Aim of the task = Given the listing that follows, report all lines in which the string "Property" occurs.

Dataset entries =
• • • •

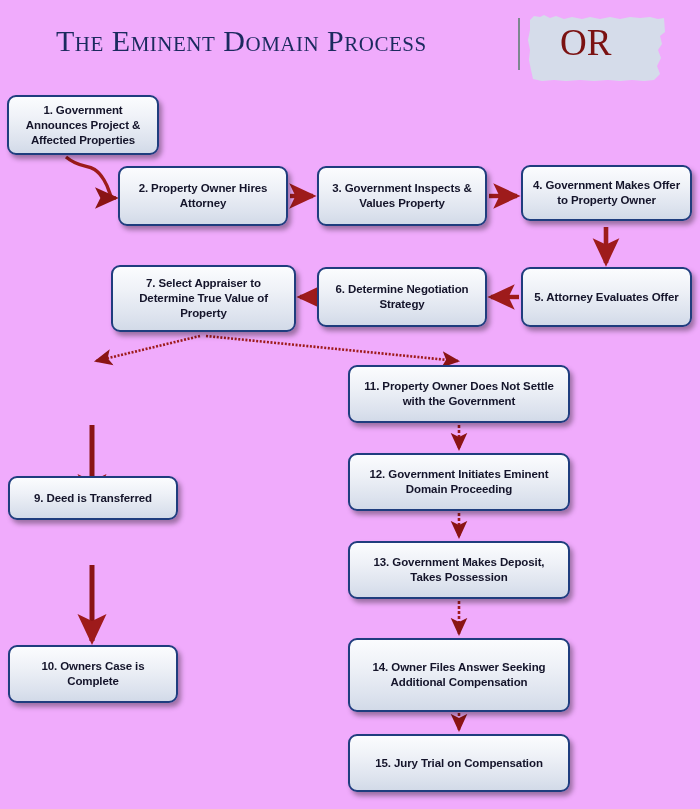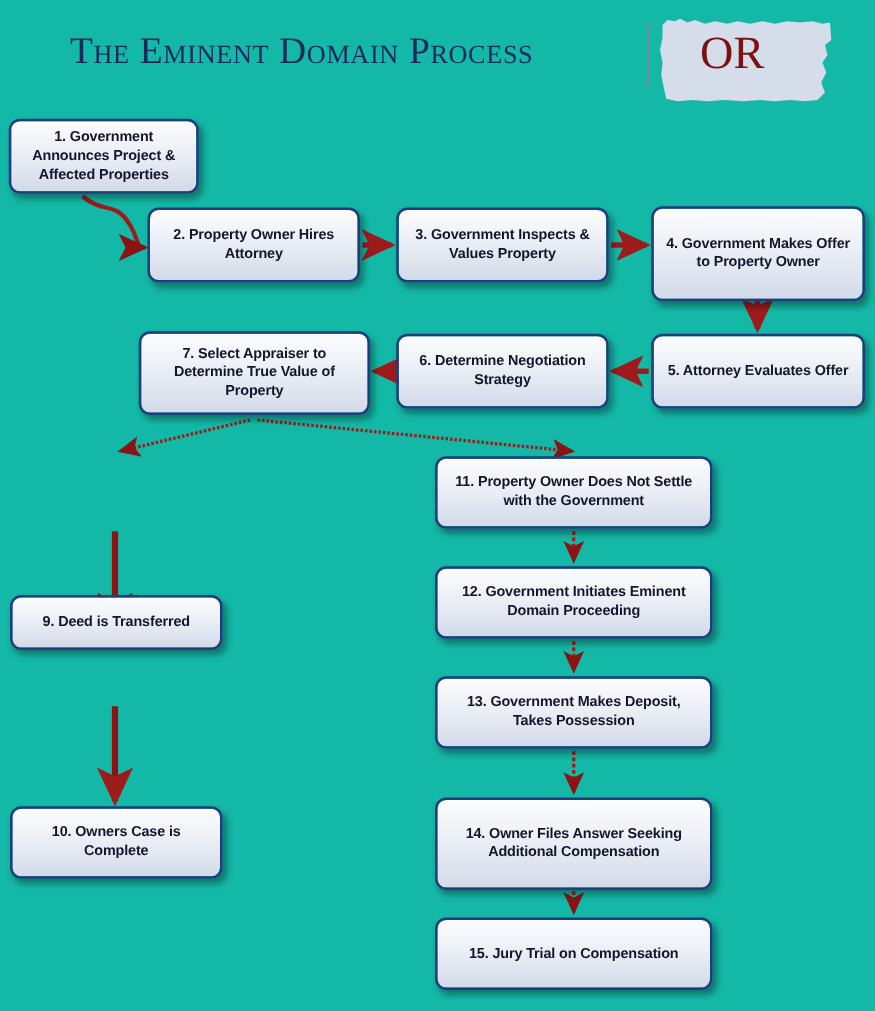--- a/index.html
+++ b/index.html
@@ -11,7 +11,7 @@
     position: relative;
     width: 700px;
     height: 809px;
-    background: #14b8a6;
+    background: #f0abfc;
     overflow: hidden;
     font-family: "Liberation Sans", sans-serif;
   }

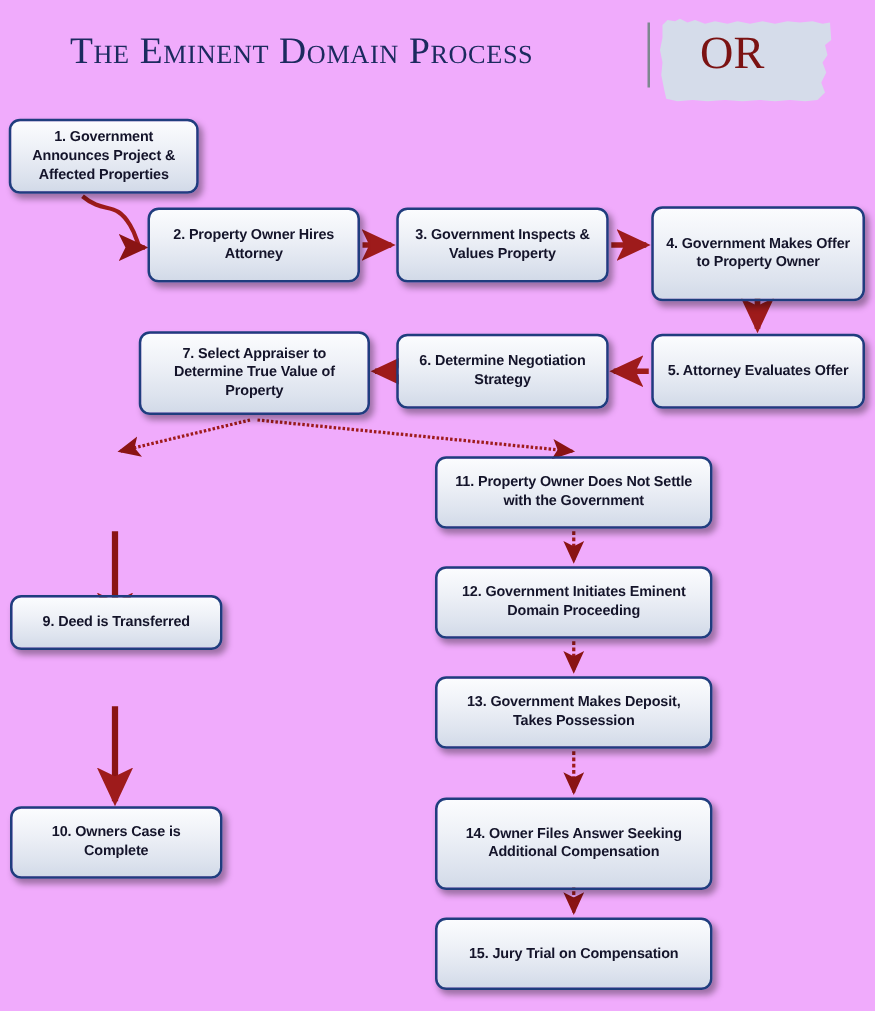--- a/index.html
+++ b/index.html
@@ -152,7 +152,7 @@
   <div class="node" style="left: 317px; top: 166px; width: 170px; height: 60px;">
       <span>3. Government Inspects &amp; Values Property</span>
     </div>
-  <div class="node" style="left: 521px; top: 165px; width: 171px; height: 76px;">
+  <div class="node" style="left: 521px; top: 165px; width: 171px; height: 56px;">
       <span>4. Government Makes Offer to Property Owner</span>
     </div>
   <div class="node" style="left: 521px; top: 267px; width: 171px; height: 60px;">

• • • •

Completed exercise =
       <span>3. Government Inspects &amp; Values Property</span>
       <span>4. Government Makes Offer to Property Owner</span>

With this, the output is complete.